ASSIGNMENT:
Return every line of the listing that includes the string "span".

LISTED RECORDS:
╔══

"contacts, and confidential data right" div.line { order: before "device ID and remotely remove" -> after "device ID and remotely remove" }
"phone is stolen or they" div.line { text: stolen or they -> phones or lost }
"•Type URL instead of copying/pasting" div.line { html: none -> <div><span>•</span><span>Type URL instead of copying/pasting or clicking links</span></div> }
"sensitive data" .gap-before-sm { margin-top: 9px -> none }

╚══
╔══

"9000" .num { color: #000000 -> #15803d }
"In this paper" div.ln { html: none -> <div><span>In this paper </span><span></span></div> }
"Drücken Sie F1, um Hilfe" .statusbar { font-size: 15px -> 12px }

╚══

RESULT OF THE TASK:
"•Type URL instead of copying/pasting" div.line { html: none -> <div><span>•</span><span>Type URL instead of copying/pasting or clicking links</span></div> }
"In this paper" div.ln { html: none -> <div><span>In this paper </span><span></span></div> }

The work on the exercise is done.